Kimpton Hotels & Restaurants announced today that it will be opening a new property in Raleigh, North Carolina in 2025, marking the brand’s fourth property in the state. The new boutique hotel will be part of a new-build 20-story mixed-use development project with the Kimpton hotel spanning the first six floors of the building.
The 179-room property will be located in the heart of downtown at the intersection of Hillsborough and S Dawson Streets and will feature three restaurant and bar concepts, including a rooftop lounge, and more than 6,500 square feet of event and meeting space. Inc Architecture and Design will serve as the interior designers for the property with Earl Swensson Associates, Inc, ESa, building the entire mixed-use structure.
Woah a lot better! Nothing special but an improvement over the ASR. The building is pushed east close to the street because 301H blocks the view to downtown.
I’m reserving judgment until we see all sides. Looks like an L-shaped tower, which is fine. Wish there was more interesting architecture, but the brick street level looks incredible. Let’s hope it turns out that way.
Man, the building itself may not be anything mind-blowing, but this is the type of thing I want to see from future downtown hotels: mixed use, multiple restaurants and/or retail, and architecture that doesn’t look like it came out of a hotel factory. @dtraleigh, does the article happen to mention what they’re going for with the remaining fourteen floors? Should we be expecting apartments or offices?
When I was down in Charlotte in March I walked by the one down there and it had more curved glass so I guess there’s not really a steady style for these things
The third one in NC is easily the most unique — it’s in the old R.J. Reynolds Building in Winston-Salem. It was completed in 1929 and designed by the same firm who later did the Empire State Building.

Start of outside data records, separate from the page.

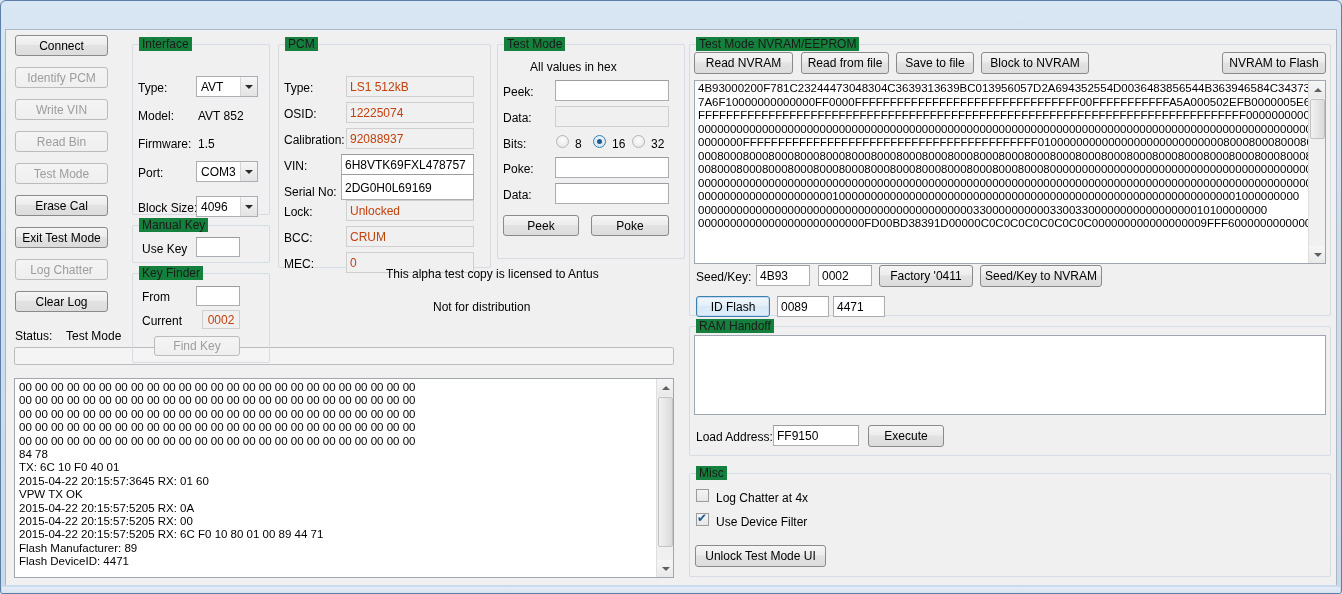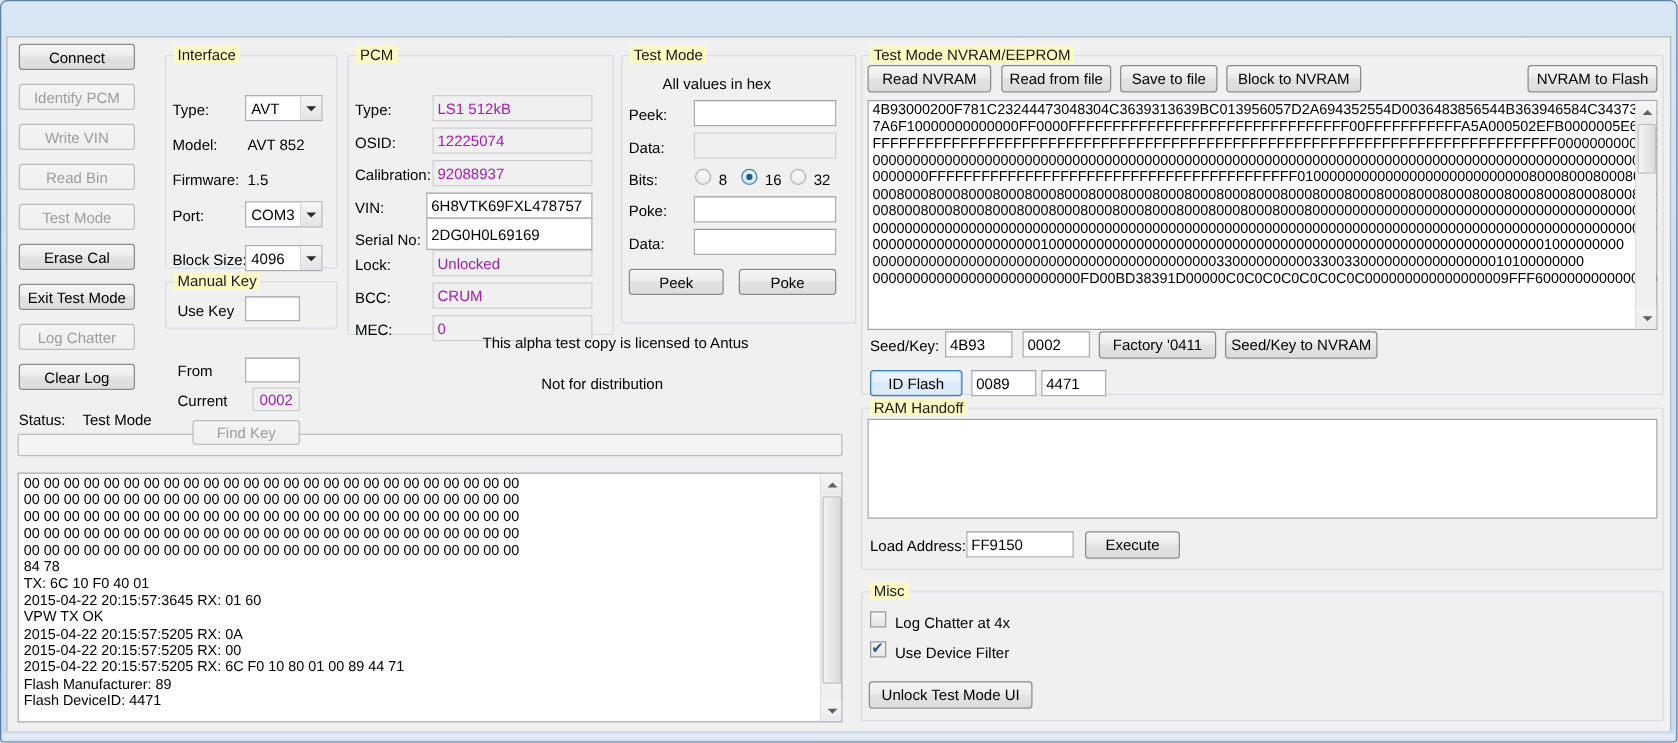--- a/index.html
+++ b/index.html
@@ -96,7 +96,7 @@
   .lbl { position:absolute; white-space:nowrap; font-size:12px; }
   .grp { position:absolute; border:1px solid #d5dce3; border-radius:2px; }
   .grp > .cap {
-    position:absolute; top:-8px; left:6px; background:#fef9c3;
+    position:absolute; top:-8px; left:6px; background:#15803d;
     padding:0 3px; font-size:12px; white-space:nowrap; color:#1a1a1a;
   }
   

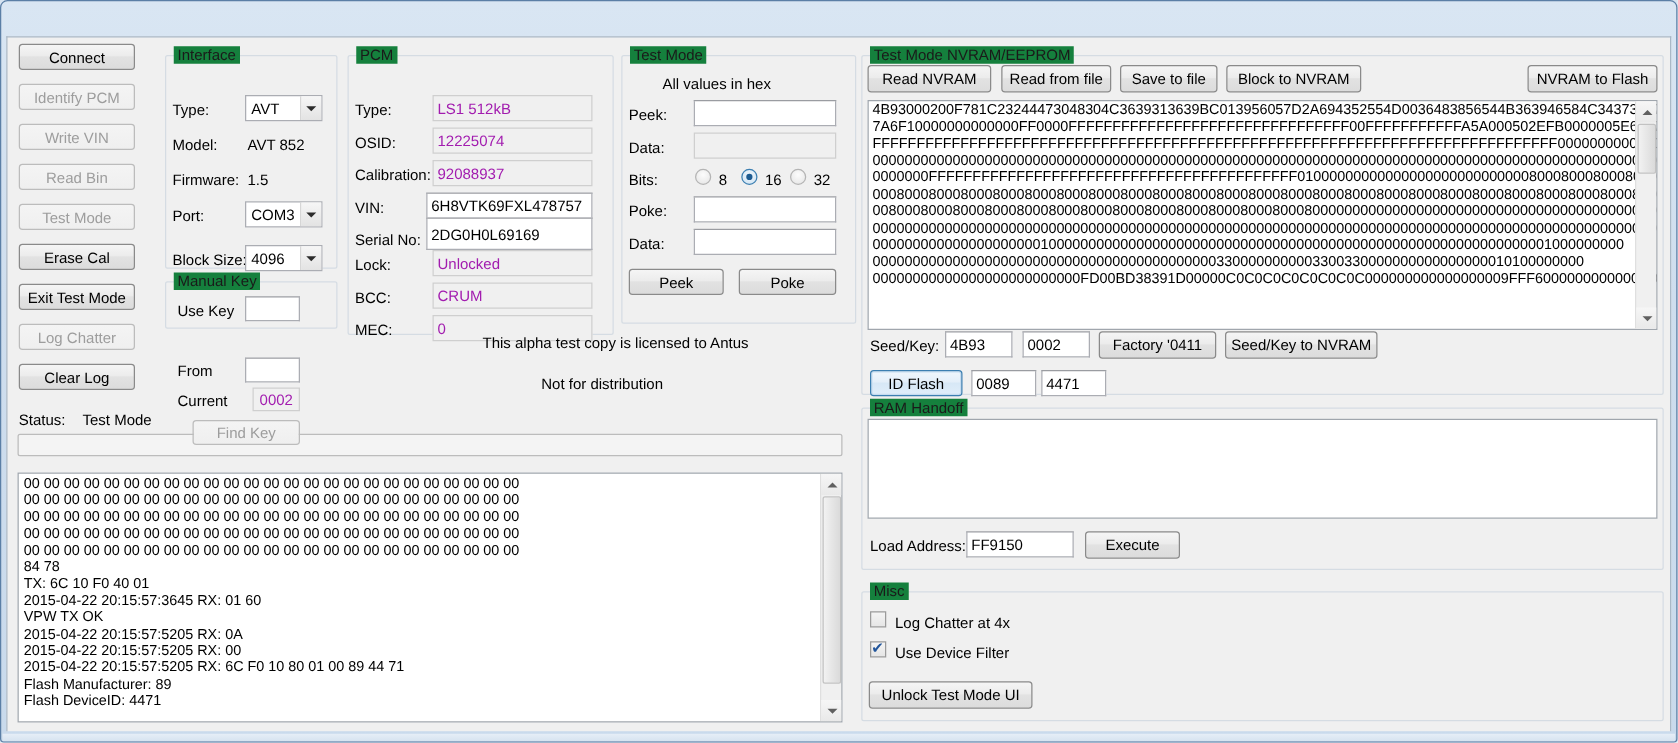--- a/index.html
+++ b/index.html
@@ -76,7 +76,7 @@
     padding:1px 3px 0 3px; line-height:normal;
     display:flex; align-items:center; overflow:hidden; white-space:nowrap;
   }
-  .tb.ro { background:#f0f0f0; border:1px solid #cfcfcf; color:#a21caf; }
+  .tb.ro { background:#f0f0f0; border:1px solid #cfcfcf; color:#c2410c; }
   .combo {
     position:absolute; background:#fff;
     border:1px solid #abadb3;

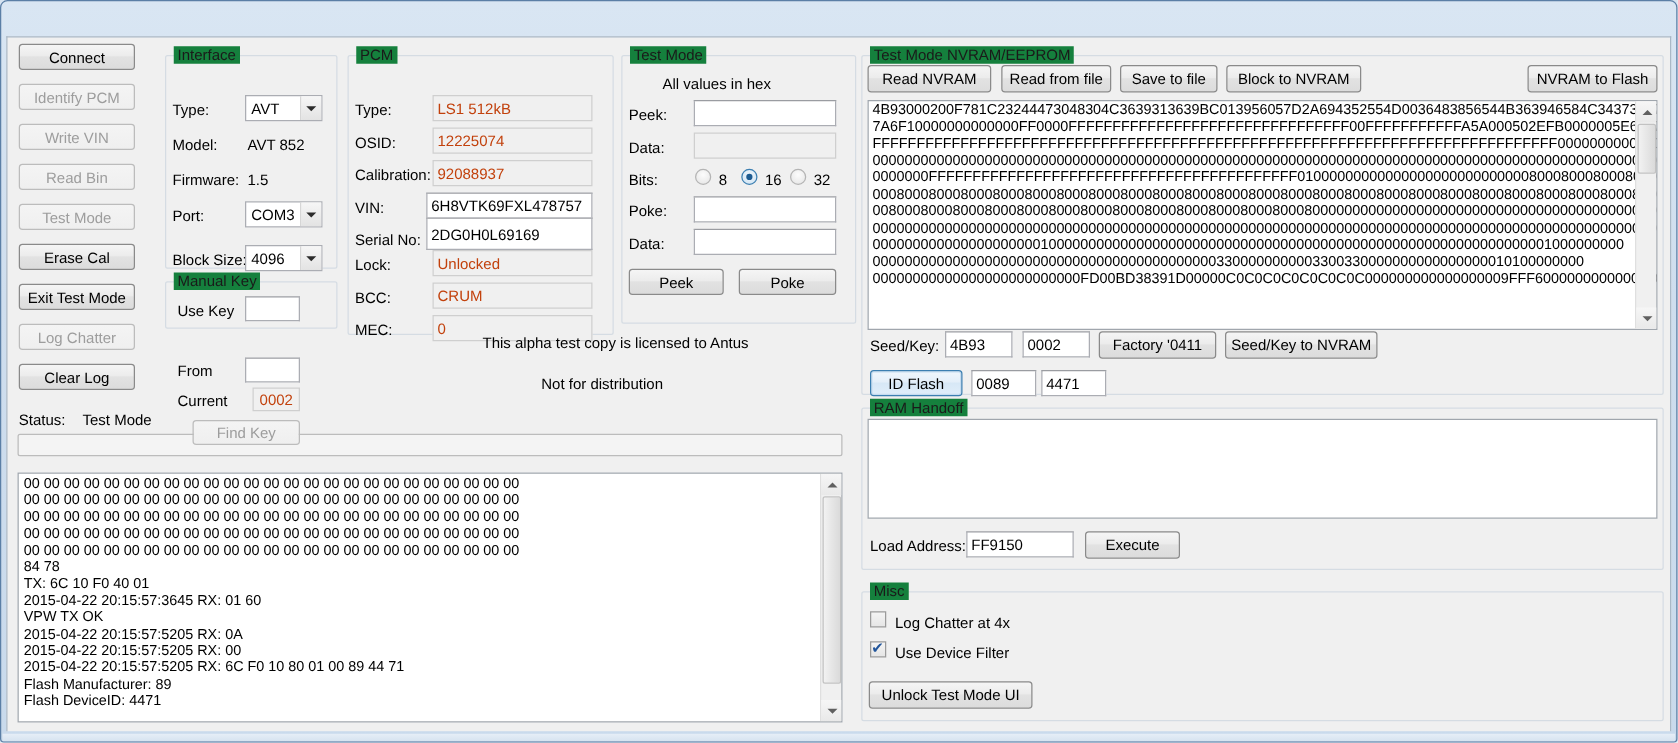--- a/index.html
+++ b/index.html
@@ -262,6 +262,9 @@
       <span></span>
     </div>
 
+    <div class="grp" style="left:126px; top:243px; width:138px; height:90px;">
+      <span class="cap">Key Finder</span>
+    </div>
     <div class="lbl" style="left:136px; top:260px;">From</div>
     <div class="tb" style="left:190px; top:256px; width:44px; height:20px;">
       <span></span>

Seriously, I get that it’s a quirky relic of a time past, but let’s not pretend it’s a tourist attraction. It’s a cheap, outdated building that doesn’t really add much of anything to the city, its history, or its character. We’re upset about Goodnights because it’s an attractive building with a long legacy tied to it. We’d all be livid if they were decimating The Creamery for similar reasons (which, thankfully, they are not). But the Holiday Inn building, while noteworthy and perhaps even a little iconic, is really, at the end of the day, just another odd-looking hotel. It can’t be converted to something else, it’s not a marvel of engineering, it’s not interesting or historic enough to draw tourists… it’s just quirky. And its time has come.
All the circa 2010’s Charlotte downtown residential towers are real ugly. Just not good proportions and all glass. Even the twin Skyhouses are a little off and I even prefer the FNB tower in Raleigh compared to the one in Charlotte–weird proportions again and it has a parking base and looks like a cheap glass vase you buy at a dollar store however South End has some nice 20-something story towers that Raleigh can learn from and the office towers in Charlotte at least have some character like the Bottle Opener and the new Duke tower (though it’s smaller than I thought it would be).